**PROBLEM STATEMENT:**
Out of the data below, copy every line with the string "size".

(Data extracted from a collection)
⟨

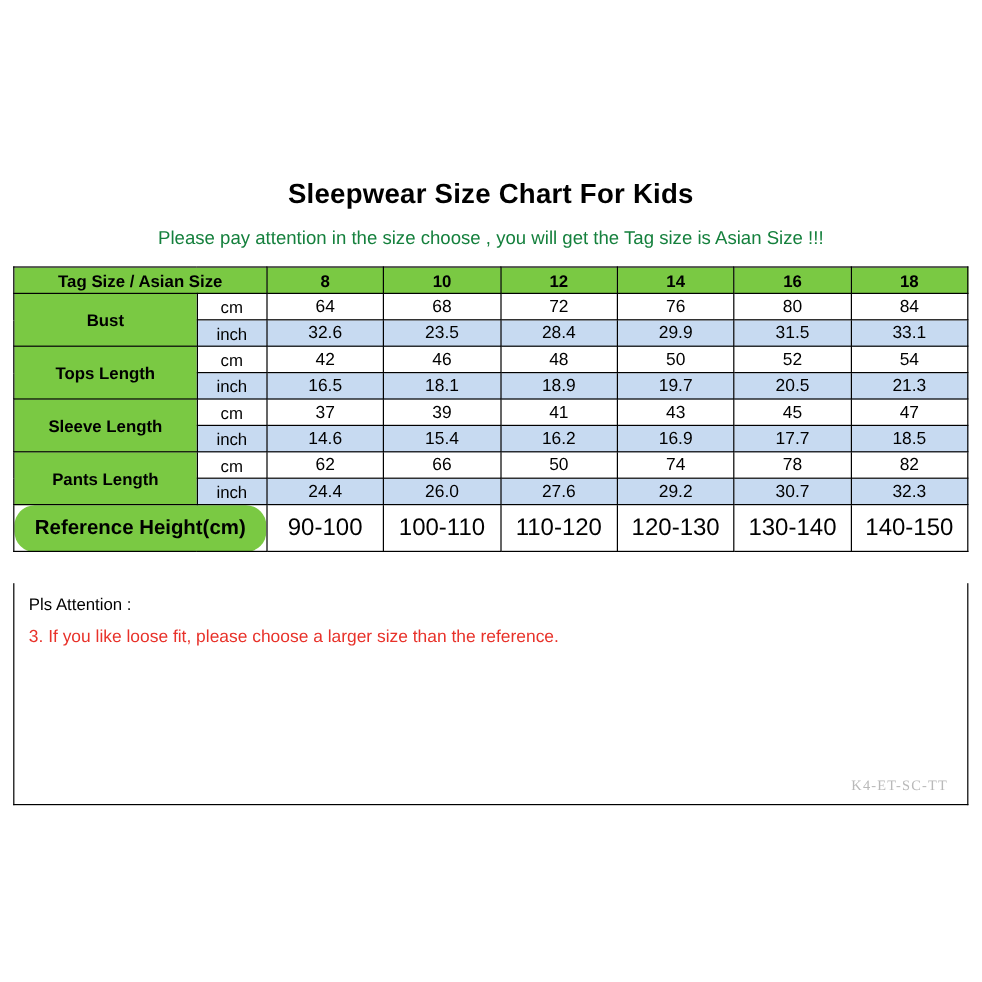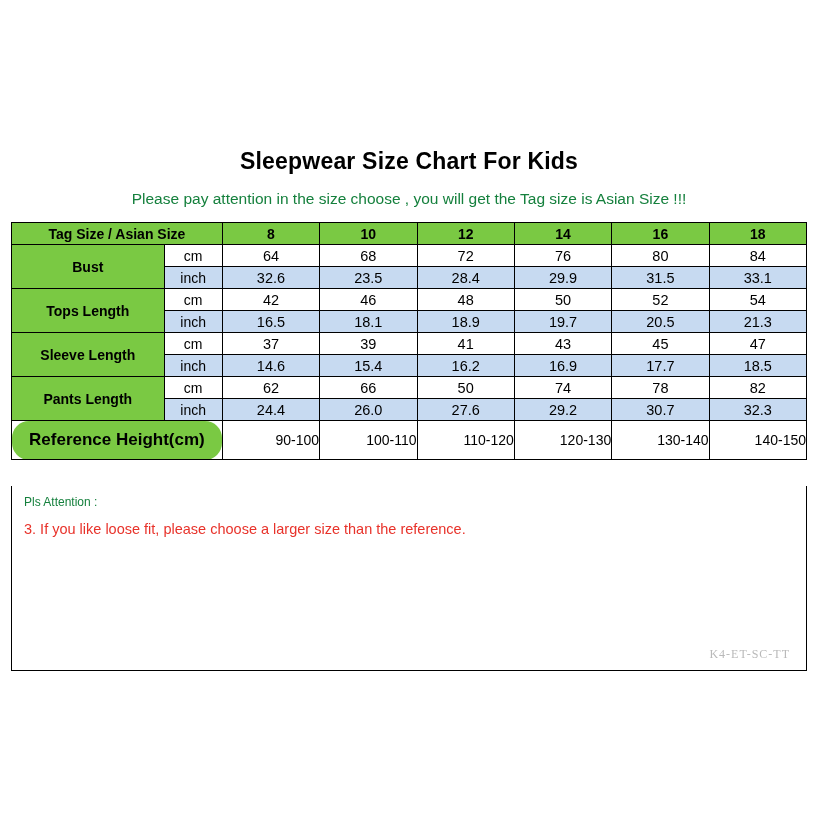--- a/index.html
+++ b/index.html
@@ -93,9 +93,8 @@
   }
   .refrow td.val {
     background: #ffffff;
-    font-size: 14px;
+    font-size: 20px;
     height: 38px;
-    text-align: right;
   }
   .refrow td.reflabel {
     background: #7ac943;

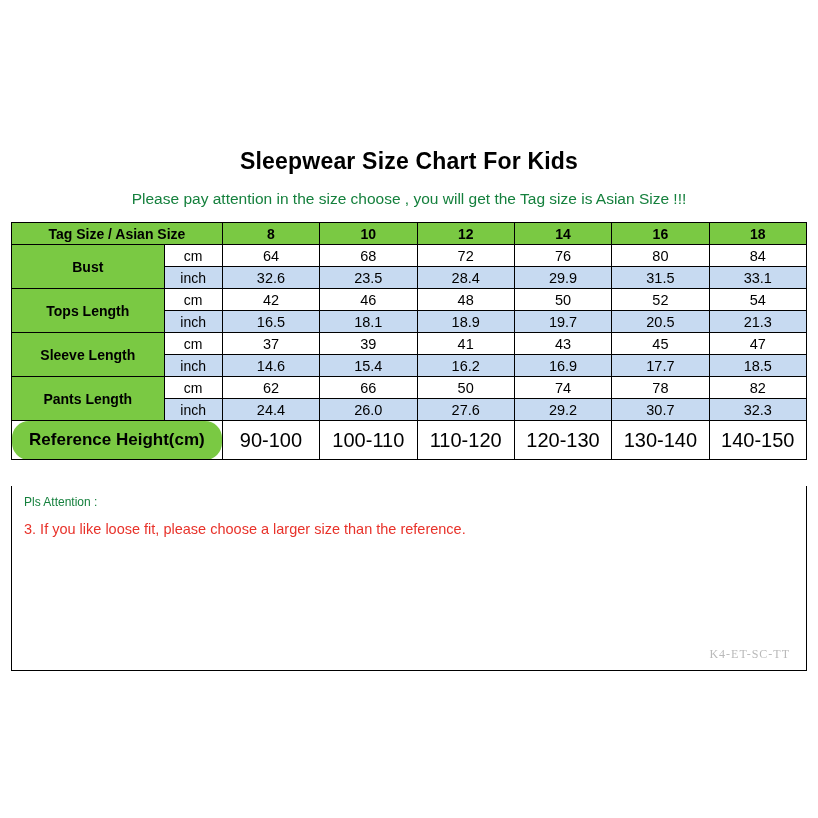--- a/index.html
+++ b/index.html
@@ -118,8 +118,8 @@
     padding: 9px 12px 0 12px;
   }
   .note-head {
-    font-size: 12px;
-    color: #15803d;
+    font-size: 14px;
+    color: #000000;
     margin-bottom: 9px;
   }
   .note-line {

⟩

**TASK OUTPUT:**
-    font-size: 14px;
+    font-size: 20px;
-    font-size: 12px;
+    font-size: 14px;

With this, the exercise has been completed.